# [WHAT YOU NEED TO DO]
On how many lines of the records below does the string "undoubtedly" appear? Reply with only the number.

▬▬▬▬▬▬

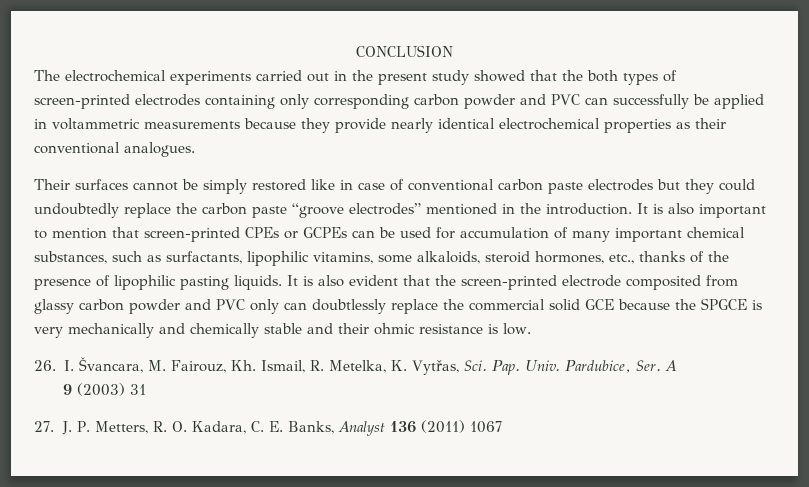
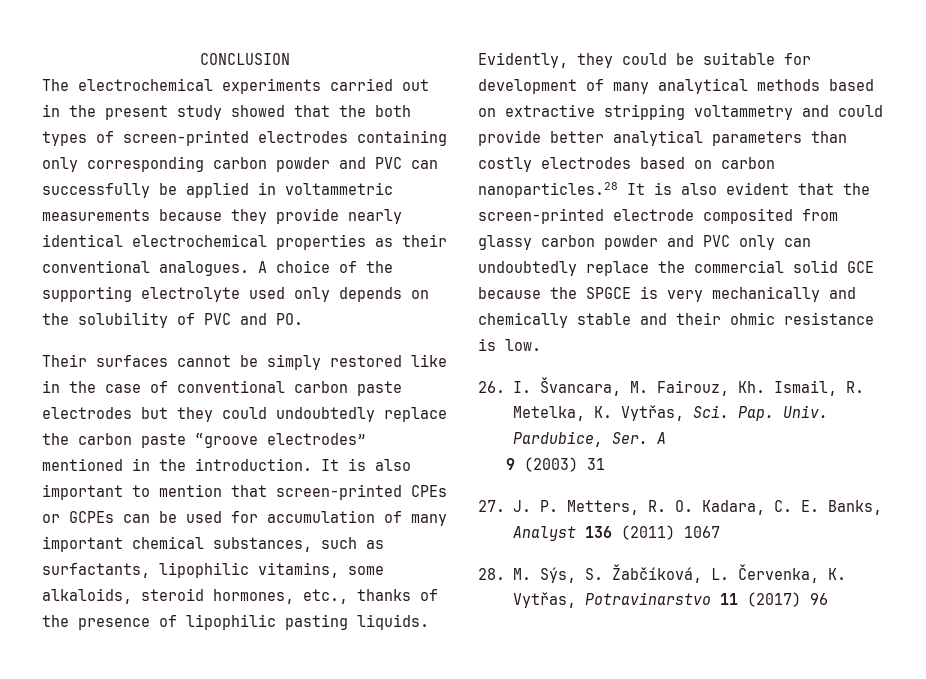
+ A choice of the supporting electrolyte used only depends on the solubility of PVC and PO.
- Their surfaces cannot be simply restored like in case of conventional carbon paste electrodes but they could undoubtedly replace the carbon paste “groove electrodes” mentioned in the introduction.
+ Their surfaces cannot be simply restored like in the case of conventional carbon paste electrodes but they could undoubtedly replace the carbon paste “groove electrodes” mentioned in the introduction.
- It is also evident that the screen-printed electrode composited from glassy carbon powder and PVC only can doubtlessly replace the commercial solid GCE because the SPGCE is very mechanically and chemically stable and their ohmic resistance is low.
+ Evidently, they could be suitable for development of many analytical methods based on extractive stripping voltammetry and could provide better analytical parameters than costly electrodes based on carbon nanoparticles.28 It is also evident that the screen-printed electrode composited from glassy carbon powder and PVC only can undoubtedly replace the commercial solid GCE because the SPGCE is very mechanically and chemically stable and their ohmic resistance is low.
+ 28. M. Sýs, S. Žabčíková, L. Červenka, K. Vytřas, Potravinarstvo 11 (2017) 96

▬▬▬▬▬▬

# [YOUR RESPONSE]
3